*** GIVEN INFORMATION ***
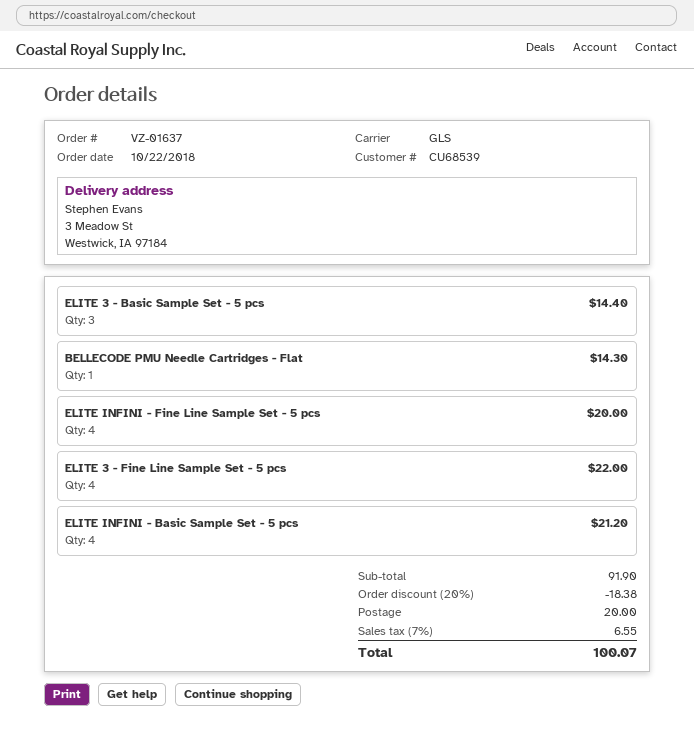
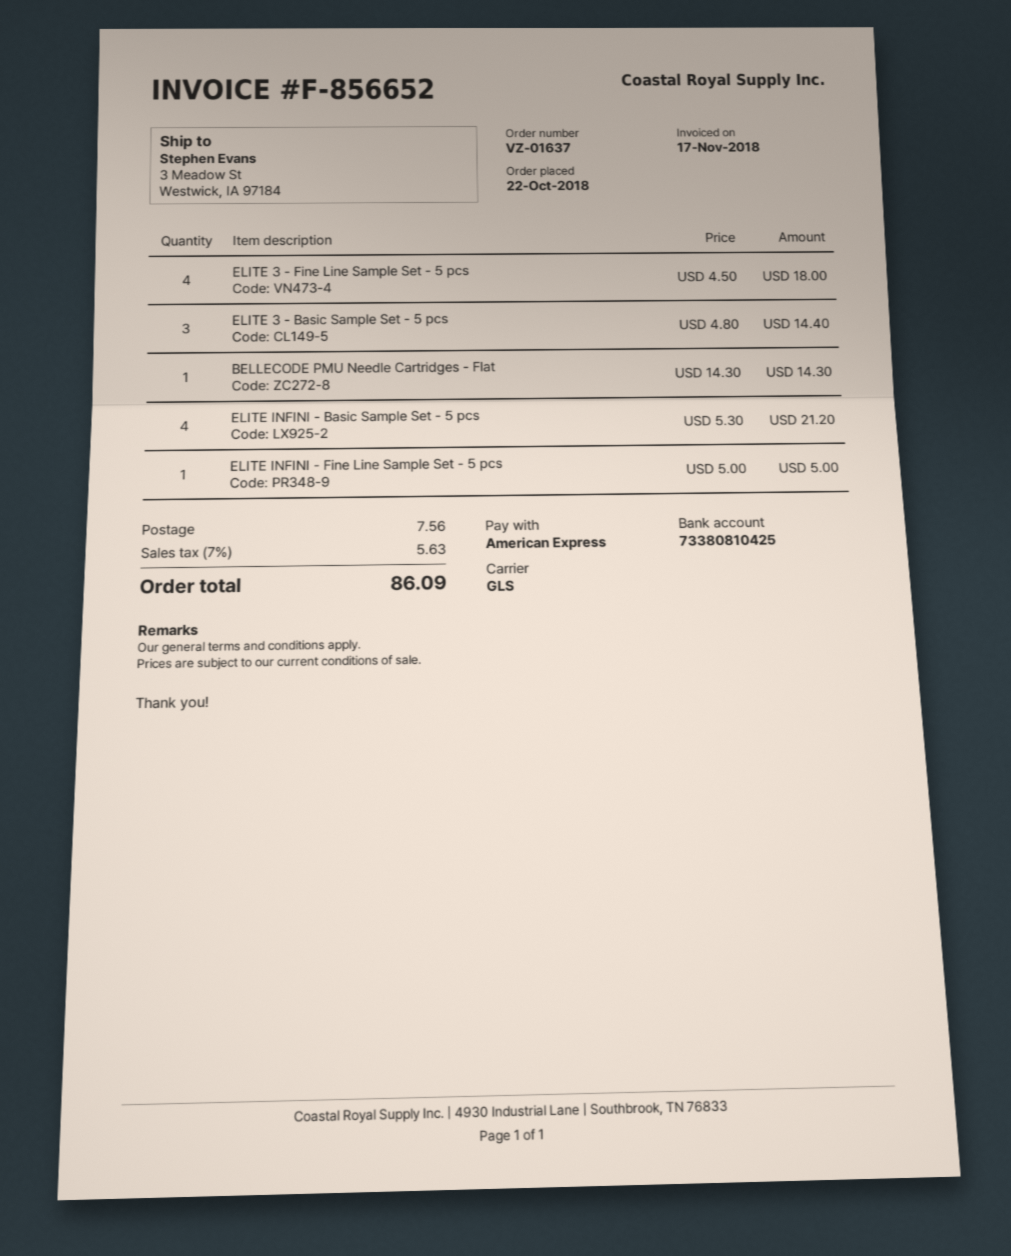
ELITE INFINI - Fine Line Sample Set - 5 pcs: 4 for 20.00 -> 1 for 5.00
ELITE 3 - Fine Line Sample Set - 5 pcs: 4 for 22.00 -> 4 for 18.00
discount: 20% = 18.38 -> none
shipping: 20.00 -> 7.56
tax: 7% = 6.55 -> 7% = 5.63
total: 100.07 -> 86.09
***
--- DESCRIPTION OF THE TASK ---
Return the data word for word without its pictures.

--- SOLVED EXERCISE ---
ELITE INFINI - Fine Line Sample Set - 5 pcs: 4 for 20.00 -> 1 for 5.00
ELITE 3 - Fine Line Sample Set - 5 pcs: 4 for 22.00 -> 4 for 18.00
discount: 20% = 18.38 -> none
shipping: 20.00 -> 7.56
tax: 7% = 6.55 -> 7% = 5.63
total: 100.07 -> 86.09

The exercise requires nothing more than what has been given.